First and foremost the employer wants to fill their vacancy. They will reach out to someone they declined and say that due to some unforeseen circumstances, they have another vacancy now (just as they would do if you died, or if someone else happened to quit that week) and ask if the person is still available and interested.
Then one of two things will happen. Either they will quickly fill the spot with a great person, in which case when they think of you at all it will be to say "we really dodged a bullet there", which is not very flattering, or they will have a nightmare where all the good people have taken other jobs and they have to re-advertise and re-interview and when anyone thinks of you it will be with resentment and scorn. The absolute best you can hope for is that they will forget you. If you want to work for them someday, but not now, then that's generally a foolish hope.

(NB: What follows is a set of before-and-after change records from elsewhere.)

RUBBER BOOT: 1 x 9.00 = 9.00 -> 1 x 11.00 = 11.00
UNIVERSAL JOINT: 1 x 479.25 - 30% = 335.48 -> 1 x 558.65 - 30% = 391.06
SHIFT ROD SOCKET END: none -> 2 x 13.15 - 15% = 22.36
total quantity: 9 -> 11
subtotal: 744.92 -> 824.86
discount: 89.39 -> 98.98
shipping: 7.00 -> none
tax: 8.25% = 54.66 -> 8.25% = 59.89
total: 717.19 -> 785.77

There is one exception though. If you want to work for them someday, and intended to work for them, which is why you accepted, but then something tragic and enormous happened, you may have a positive path forward. I mean like "both your parents died and you have to move to their city/country to raise your younger siblings" or "you have to be in the hospital for months and then years of rehab" level of enormous. Something that anyone can see at a glance makes it impossible for you to take the job now. If that is your case, you contact them immediately and say "I was so thrilled to be hired by you, and so looking forward to starting, but [thing] has happened and so I cannot. I will let you know when I am available again, in 6 months or a year, and I hope there will be a similar position with you I can be considered for."
If your reason isn't (a) out of your control, (b) something even a person with different cultural norms would instantly agree keeps you from working there, and (c) something with a long enough duration that you're not just asking to delay your start date a few weeks, then don't try this. For example, if you got a better offer somewhere else, go ahead and take it, but understand, that first place will very likely never (well, ok, 5-10 years, people move on) want to talk to you again. It's ok. There are lots of companies.

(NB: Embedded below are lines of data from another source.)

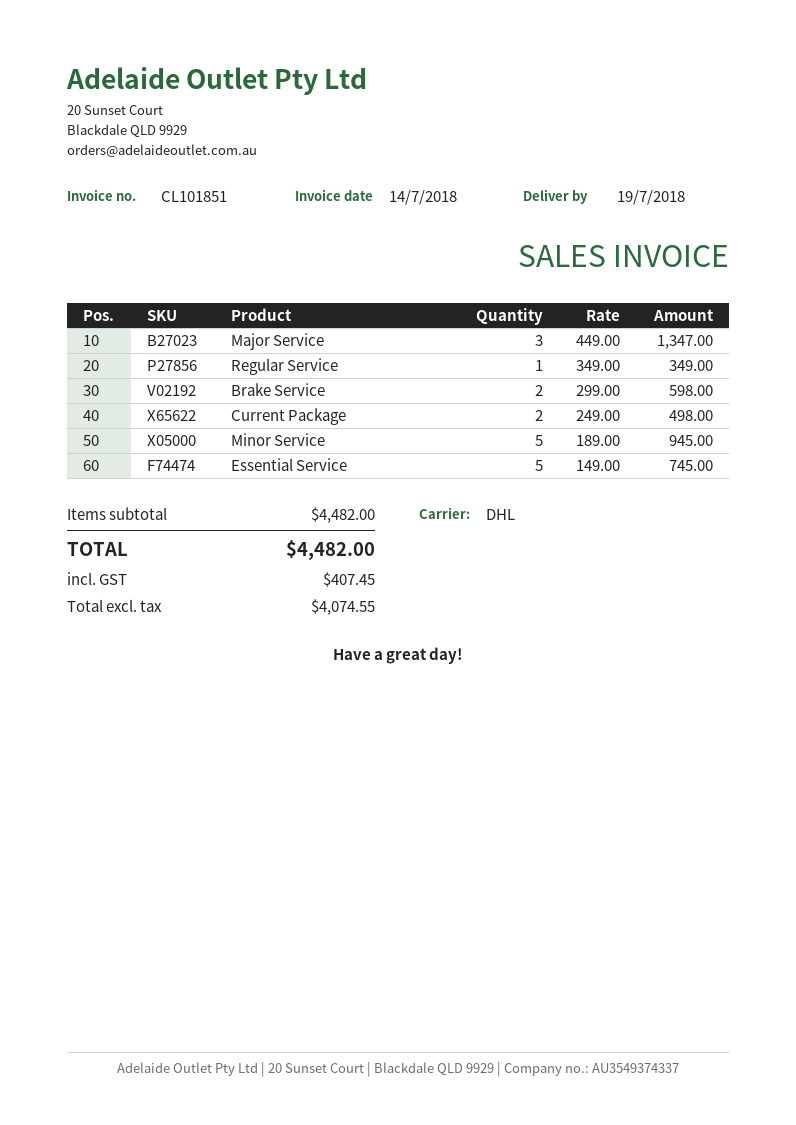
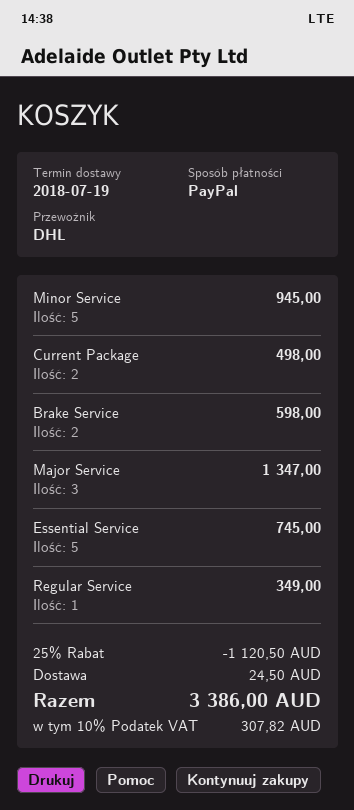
discount: none -> 25% = 1120.50
shipping: none -> 24.50
tax: 407.45 -> 307.82
total: 4482.00 -> 3386.00

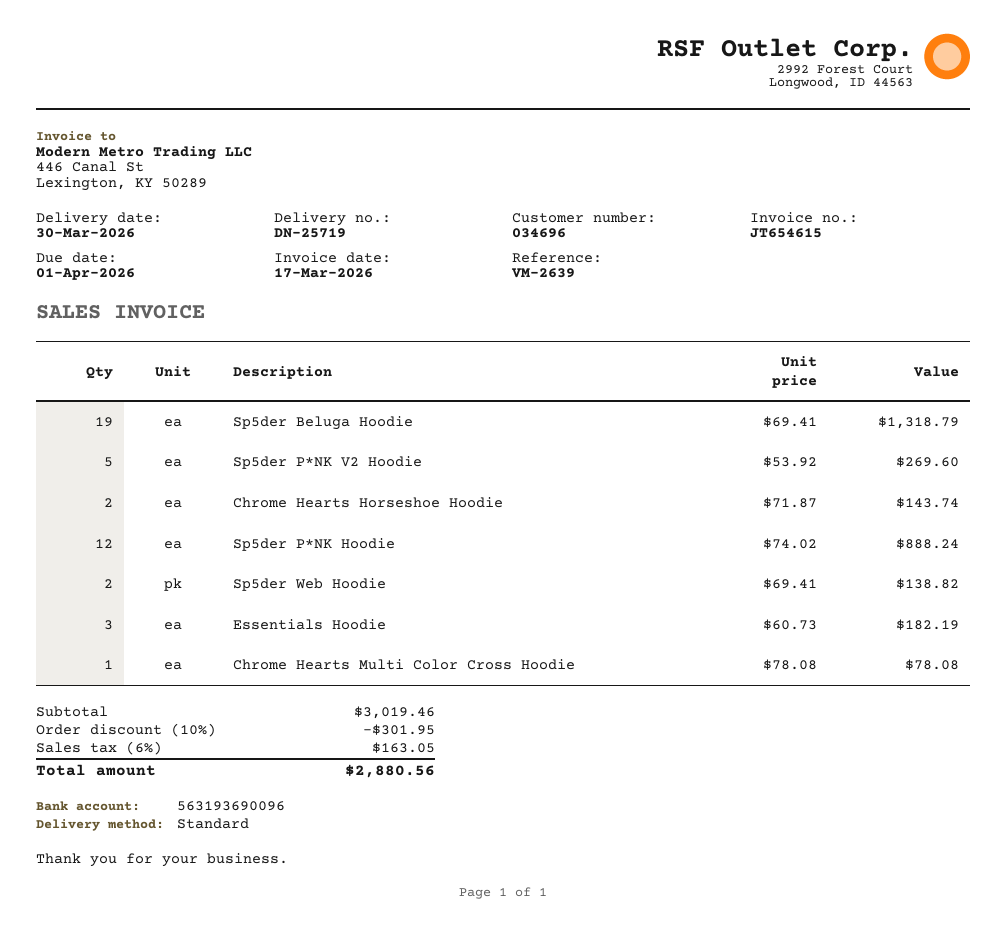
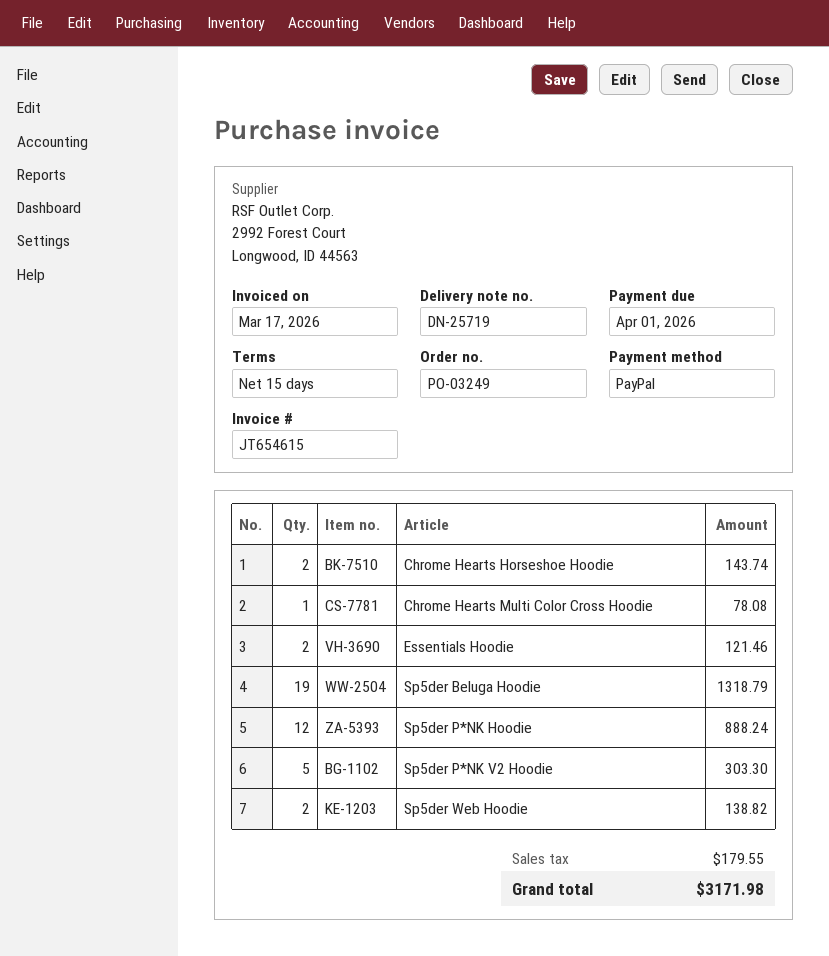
Sp5der P*NK V2 Hoodie: 5 for 269.60 -> 5 for 303.30
Essentials Hoodie: 3 for 182.19 -> 2 for 121.46
discount: 10% = 301.95 -> none
tax: 163.05 -> 179.55
total: 2880.56 -> 3171.98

Tell them as soon as you can, as politely as you can. Don't tell them you got a better offer. Just say "unexpected circumstances." If it's not a better offer, then tell them the reason (need to be closer to my parents after my father's sudden illness, need to move to another country because this one no longer lets my fiancée visit, need a less stressful lifestyle while I recover from a car accident) in the hopes they won't hold it against you too much or for too long.
I see now in comments that your reason is "the salary isn't what I was verbally offered and verbally accepted." I'll leave the rest of this answer in place for other readers, but in your circumstances I would reply "the salary in this letter isn't [salary], which what I was verbally offered and verbally accepted. I can't accept this offer. Perhaps this is a clerical error? I look forward to a written offer that matches the verbal one, so that I can accept it and still start on [agreed date]." Then let them take the next step from there.